强曰为道

与天地相似,故不违。知周乎万物,而道济天下,故不过。旁行而不流,乐天知命,故不忧.
文档目录

04 - 流式响应处理

第 04 章 · 流式响应处理 (Streaming)

流式响应让 AI 回复像"打字机"一样逐字输出,极大提升用户体验。本章详解 SSE 协议、前后端实现和错误处理。


4.1 为什么需要流式响应

对比:普通 vs 流式

特性普通请求流式请求
用户体验等待 2-10s 后一次性显示逐字输出,即时反馈
首字延迟与总响应时间相同极低(通常 < 1s)
适用场景后台任务、批量处理对话、实时交互
实现复杂度简单中等
错误处理简单需处理中断

4.2 Python 流式调用

基础流式输出

from openai import OpenAI

client = OpenAI()

stream = client.chat.completions.create(
    model="gpt-4o-mini",
    messages=[
        {"role": "user", "content": "写一首关于编程的五言绝句"}
    ],
    stream=True,  # 开启流式
)

# 逐块接收
for chunk in stream:
    content = chunk.choices[0].delta.content
    if content is not None:
        print(content, end="", flush=True)

print()  # 换行

流式 Chunk 结构

Chunk 1: {"choices": [{"delta": {"role": "assistant"}, "index": 0}]}
Chunk 2: {"choices": [{"delta": {"content": "代"}, "index": 0}]}
Chunk 3: {"choices": [{"delta": {"content": "码"}, "index": 0}]}
Chunk 4: {"choices": [{"delta": {"content": "如"}, "index": 0}]}
...
Chunk N: {"choices": [{"delta": {}, "finish_reason": "stop"}]}

注意:第一个 chunk 的 delta.content 通常为 None,只包含 role 信息。

收集完整响应

def stream_chat(messages: list, model: str = "gpt-4o-mini") -> tuple[str, dict]:
    """流式获取完整响应并返回"""
    stream = client.chat.completions.create(
        model=model,
        messages=messages,
        stream=True,
        stream_options={"include_usage": True},  # 包含 token 统计
    )

    full_response = []
    usage_info = {}

    for chunk in stream:
        # 提取内容
        if chunk.choices and chunk.choices[0].delta.content:
            content = chunk.choices[0].delta.content
            full_response.append(content)
            print(content, end="", flush=True)

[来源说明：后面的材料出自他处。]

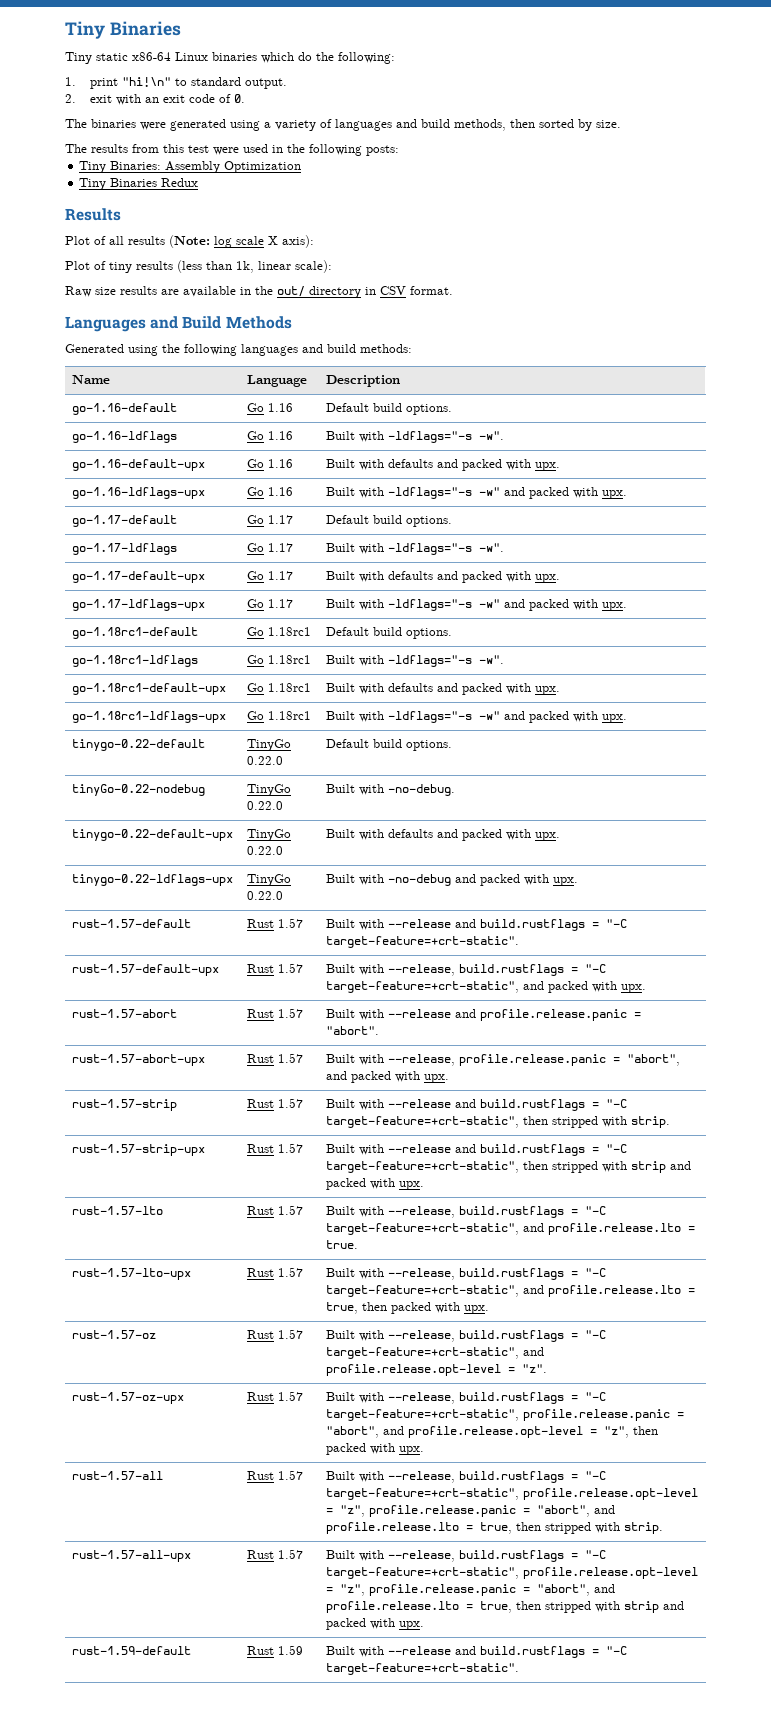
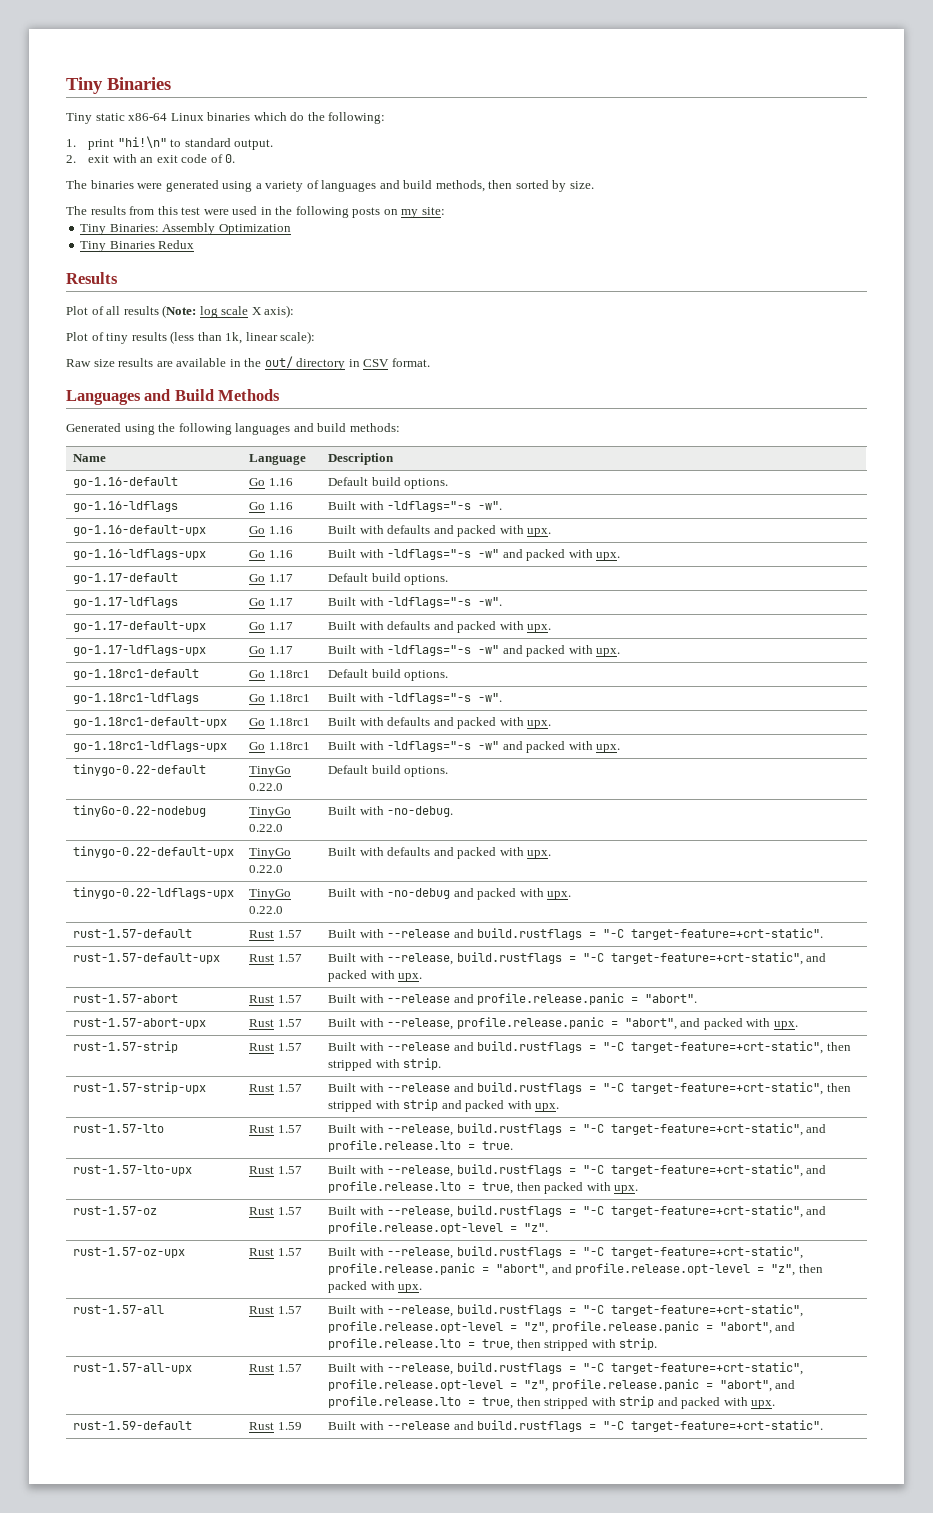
[366,145,399,156] posts: -> [352,207,445,218] posts on my site:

        # 提取用量统计(最后一个 chunk)
        if chunk.usage:
            usage_info = {
                "prompt_tokens": chunk.usage.prompt_tokens,
                "completion_tokens": chunk.usage.completion_tokens,
                "total_tokens": chunk.usage.total_tokens,
            }

    print()
    return "".join(full_response), usage_info

# 使用
response, usage = stream_chat(
    [{"role": "user", "content": "解释什么是微服务架构"}]
)
print(f"Token 用量: {usage}")

4.3 流式多轮对话

from openai import OpenAI

client = OpenAI()

def stream_multi_turn():
    messages = [
        {"role": "system", "content": "你是一个友好的AI助手。"}
    ]

    while True:
        user_input = input("\n你: ")
        if user_input.lower() in ["exit", "quit"]:
            break

        messages.append({"role": "user", "content": user_input})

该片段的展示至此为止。